Thank you @dsmiley for reviewing this PR... I'm excited for the work @iamsanjay has been doing, and I do NOT feel comfortable reviewing/merging code in this area ;-)

epugh avatar Feb 20 '24 18:02 epugh

I was thinking about the executor in the Http2SolrClient class.

What is the issue?

  1. Http2SolrClent calls createHttpClient to create a Jetty HTTP client. By default, If executor is not provided then a executor will be created for it to initialize the Jetty HTTP.
   private HttpClient createHttpClient(Builder builder) {
    HttpClient httpClient;

    executor = builder.executor;
    if (executor == null) {
      BlockingArrayQueue<Runnable> queue = new BlockingArrayQueue<>(256, 256);
      this.executor =
          new ExecutorUtil.MDCAwareThreadPoolExecutor(
              32, 256, 60, TimeUnit.SECONDS, queue, new SolrNamedThreadFactory("h2sc"));
      shutdownExecutor = true;
    } else {
      shutdownExecutor = false;
    }
  1. However, If someone creates Http2SolrClient.Builder with existing Jetty HTTP client by calling withHttpClient there will be no executor available to them, even if withExecutor method is called. Therefore, all the asyncRequest will result in NullPointerException. Because only createHttpClient is the only method which handles the initialization of executor and If new builder is created is using existing Jetty client then no call is made to createHttpClient and hence no executor.

Solution There are two ways that I am thinking as of now to handle it, in case If new builder is created is using the existing Jetty HTTP client.

  1. In Http2SolrClient constructor, below snipped of code is added to check whether executor is null or not. And then re-initlialize the executor at Http2SolrClient level. At this point, we have two executors: one for Http2SolrClient and another for Jetty Http client. And Http2SolrClient is only responsible for closing the ones they making from inside, and If you are providing any Executor from outside, then user will be responsible for closing it.
if (this.executor == null) {
        this.executor = http2SolrClient.executor;
      }
  1. Second, As we recreate builder using existing Jetty Client by calling withHttpClient, there we can also add code that would also set executor(one which we created calling createHttpClient) for Http2SolrClient as well among with other properties. But that means that Every builder recreated using the existing Jetty client will have access to executor without them knowing about it. Below is that executor. Something I am not much comfortable about, I believe If user creating Http2SolrClient to send asyncRequest then they should provide the implementation for executor.

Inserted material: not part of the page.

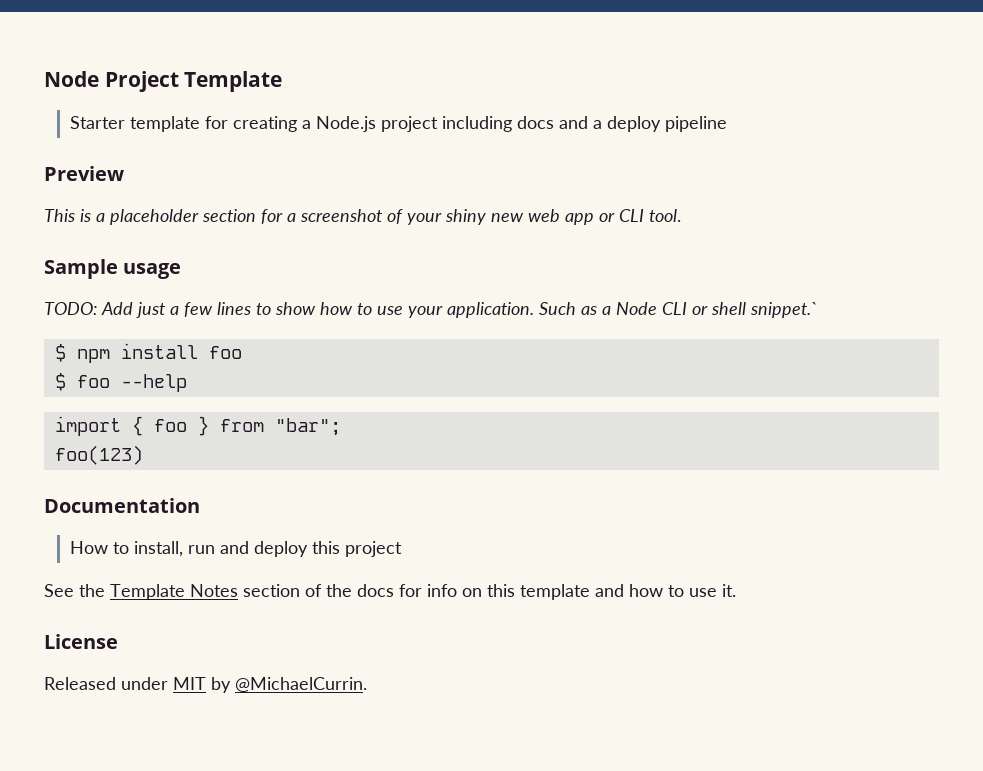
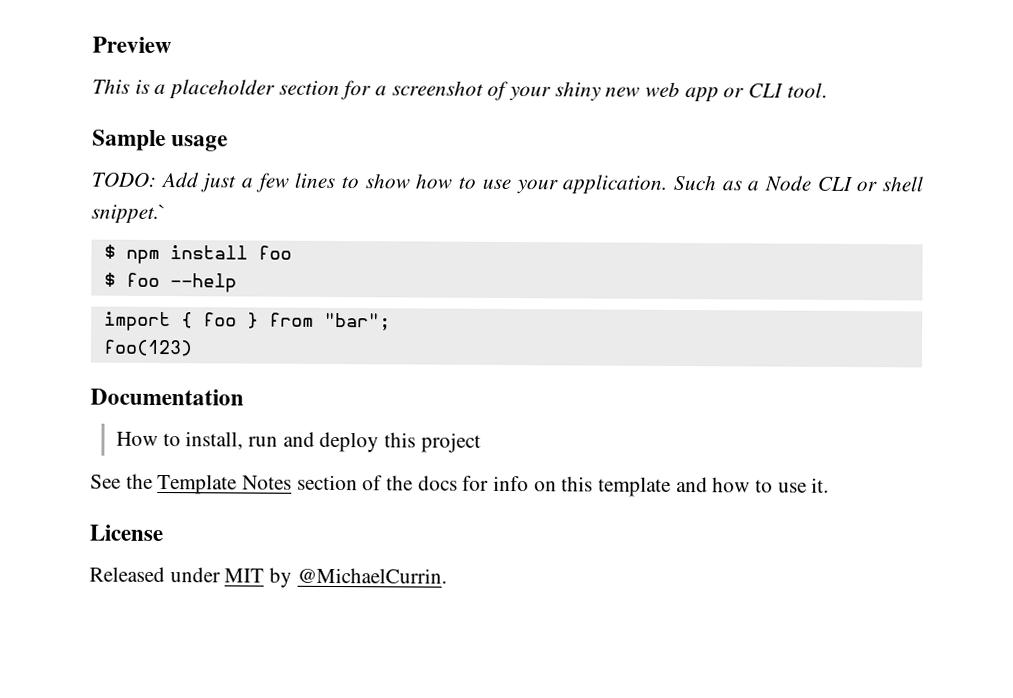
[44,71,283,92] [70,116,728,132] Node Project Template // Starter template for creating a Node.js project including docs and a deploy pipeline // -> (92, 45) none

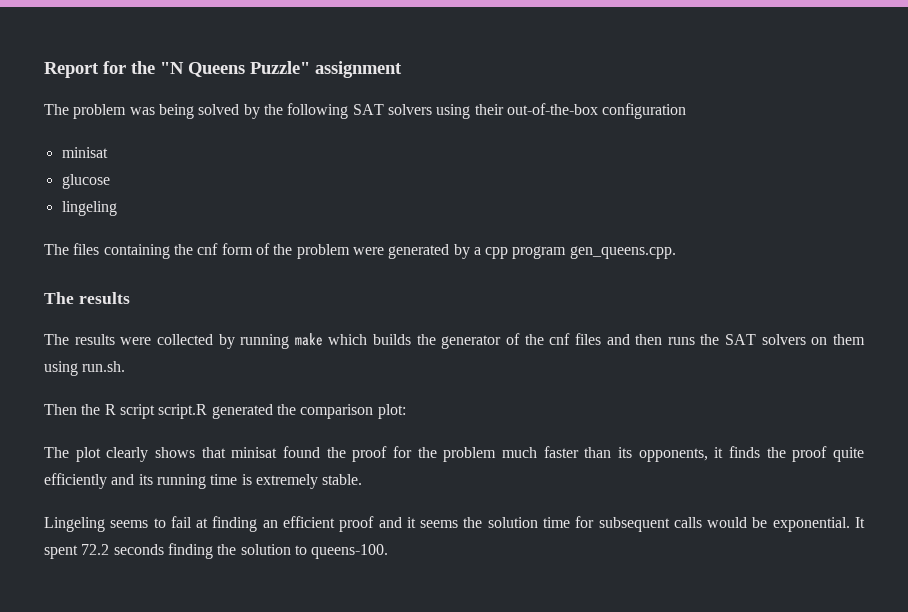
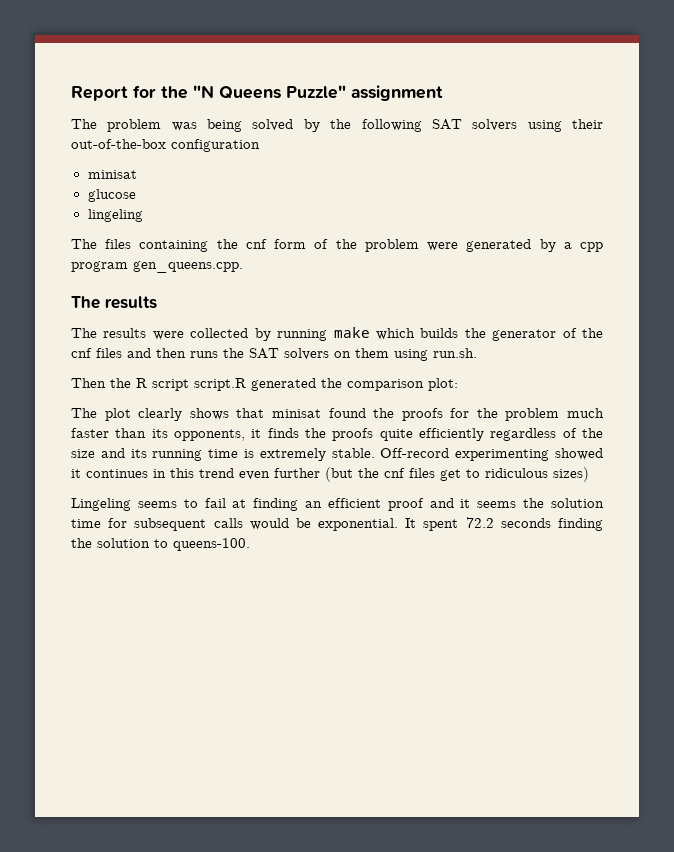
[352,446,388,462] proof -> [401,408,443,421] proofs
[792,446,828,462] proof -> [332,428,374,441] proofs
(107, 481) none -> [490,428,603,441] [71,449,95,458] regardless of the size
(363, 479) none -> [380,448,603,461] [71,467,589,482] Off-record experimenting showed it continues in this trend even further (but the cnf files get to ridiculous sizes)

Also In this option there will be code to check wh

 BlockingArrayQueue<Runnable> queue = new BlockingArrayQueue<>(256, 256);
      this.executor =
          new ExecutorUtil.MDCAwareThreadPoolExecutor(
              32, 256, 60, TimeUnit.SECONDS, queue, new SolrNamedThreadFactory("h2sc"));

@dsmiley wdyt? I have changed the code to implement the second option for now.

@stillalex I see that we transferred some properties from older Http2SolrClient as we call withHttpClient to create new Http2SolrClient but the exisitng executor was never used for the new builder. Was there any reason for that?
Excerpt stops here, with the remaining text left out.